Re: BUG? Slave don't reconnect to the master - Mailing list pgsql-general

From Jehan-Guillaume de Rorthais
Subject Re: BUG? Slave don't reconnect to the master
Date
Msg-id 20200903133915.1850e955@firost
Whole thread Raw
In response to Re: BUG? Slave don't reconnect to the master  (Олег Самойлов <splarv@ya.ru>)
Responses Re: BUG? Slave don't reconnect to the master
List pgsql-general
Hi,

Sorry for the late answer, I've been busy.
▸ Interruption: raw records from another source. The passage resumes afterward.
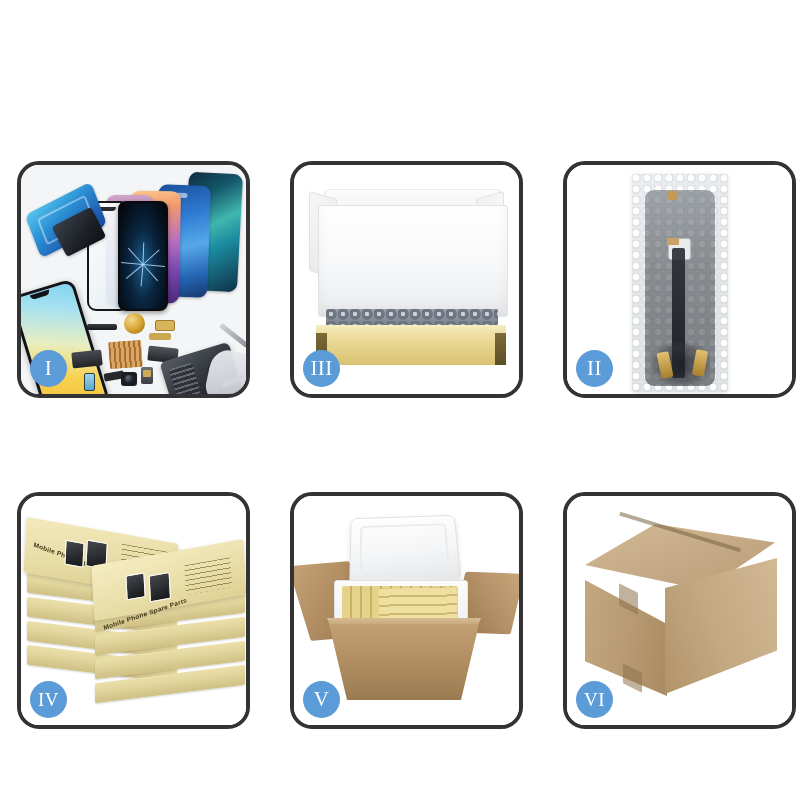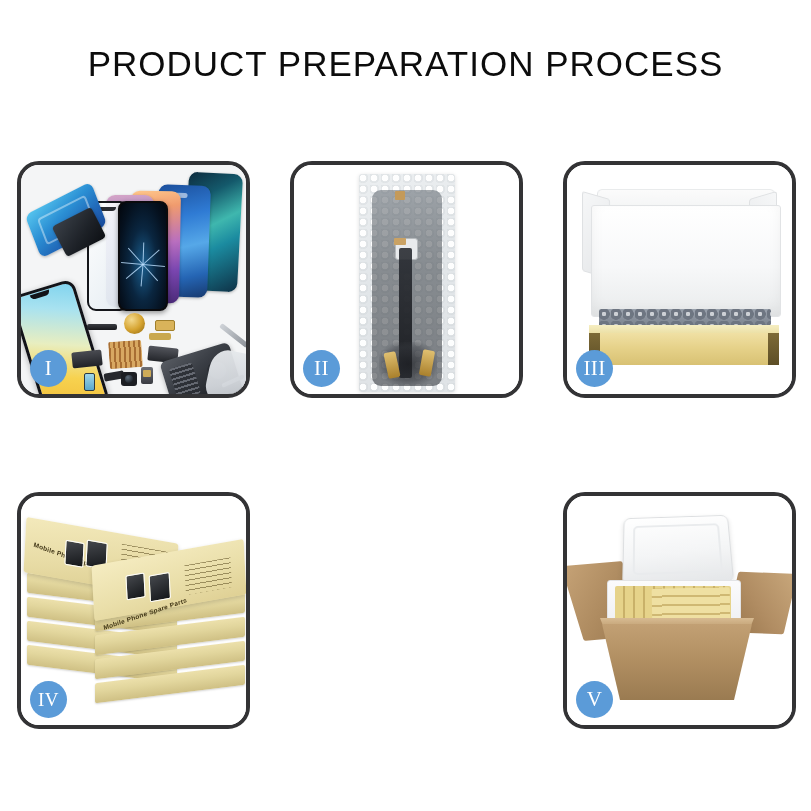"PRODUCT PREPARATION PROCESS" h1.page-title { html: <h1>PRODUCT PREPARATION PROCESS</h1> -> none }
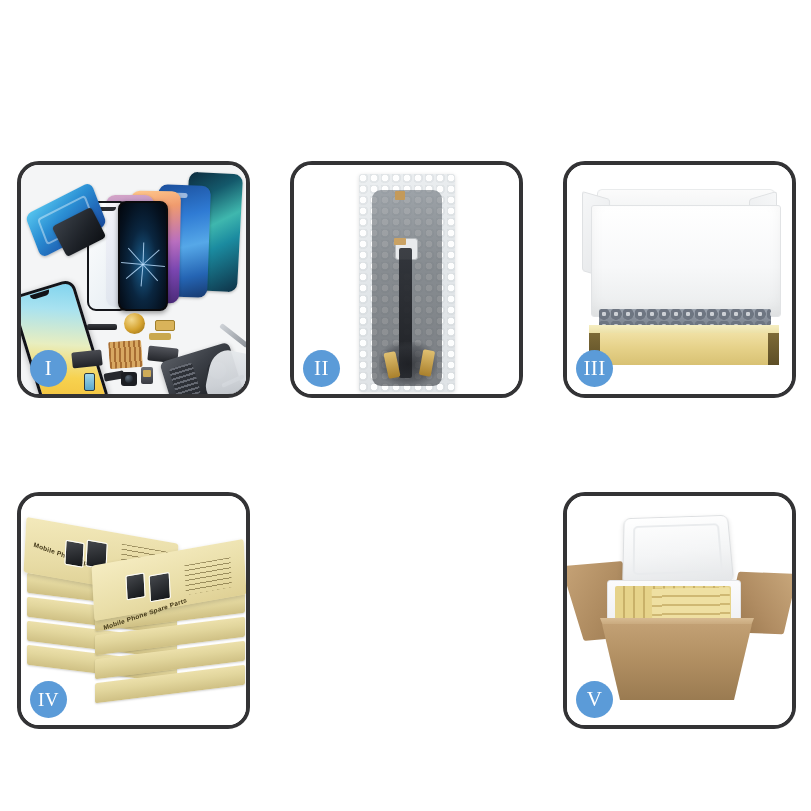"II" div.panel { order: before "III" -> after "III" }
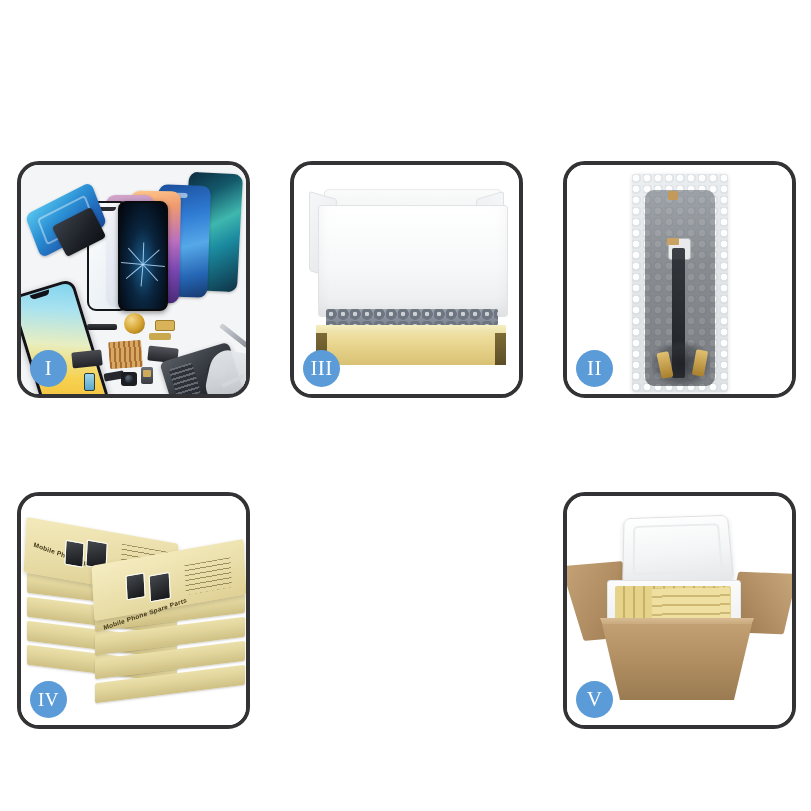"VI" div.panel { html: none -> <div> <div> <div></div> <div></div> <div></div> <div></div> <div></div> <div></div> </div> <div>VI</div> </div> }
On Mon, 24 Aug 2020 18:45:42 +0300
Олег Самойлов <splarv@ya.ru> wrote:

> > 21 авг. 2020 г., в 17:26, Jehan-Guillaume de Rorthais <jgdr@dalibo.com>
> > написал(а):
> >
> > On Thu, 20 Aug 2020 15:16:10 +0300
> > Based on setup per node, you can probably add
> > 'synchronous_commit=remote_write' in the common conf.
>
> Nope. I set 'synchronous_commit=remote_write' only for 3 and 4 node clusters.
> [...]

Then I suppose your previous message had an error as it shows three
nodes tuchanka3a, tuchanka3b and tuchanka3c (no 4th node), all with remote_write
in krogan3.conf. But anyway.

> >> [...]
> >> pacemaker config, specific for this cluster:
> >> [...]
> >
> > why did you add "monitor interval=15"? No harm, but it is redundant with
> > "monitor interval=16 role=Master" and "monitor interval=17 role=Slave".
>
> I can't remember clearly. :) Look what happens without it.
>
> + pcs -f configured_cib.xml resource create krogan2DB ocf:heartbeat:pgsqlms
> bindir=/usr/pgsql-11/bin pgdata=/var/lib/pgsql/krogan2
> recovery_template=/var/lib/pgsql/krogan2.paf meta master notify=true
> resource-stickiness=10
> Warning: changing a monitor operation interval from 15 to 16 to make the
> operation unique
> Warning: changing a monitor operation interval from 16 to 17 to make the
> operation unique

Something fishy here. This command lack op monitor settings. Pacemaker don't
add any default monitor operation with default interval if you don't give one
at resource creation.

If you create such a resource with no monitoring, the cluster will start/stop
it when needed, but will NOT check for its health. See:

https://clusterlabs.org/pacemaker/doc/en-US/Pacemaker/2.0/html/Pacemaker_Explained/s-resource-monitoring.html

> So trivial monitor always exists by default with interval 15.

nope.

> My real command
> pcs -f configured_cib.xml resource create krogan2DB ocf:heartbeat:pgsqlms
> bindir=/usr/pgsql-11/bin pgdata=/var/lib/pgsql/krogan2
> recovery_template=/var/lib/pgsql/krogan2.paf op monitor interval=15
> timeout=10 monitor interval=16 role=Master timeout=15 monitor interval=17
> role=Slave timeout=10 meta master notify=true resource-stickiness=10
>
> Looked like I needed to add all this to change "timeout" parameter for the
> monitor operations and I needed for interval parameter to point on the
> specific monitor operation.

OK, I understand now. If you want to edit an existing resource, use "pcs
resource update". Make sure read the pcs manual about how to use it to
edit/remove/add operations on a resource.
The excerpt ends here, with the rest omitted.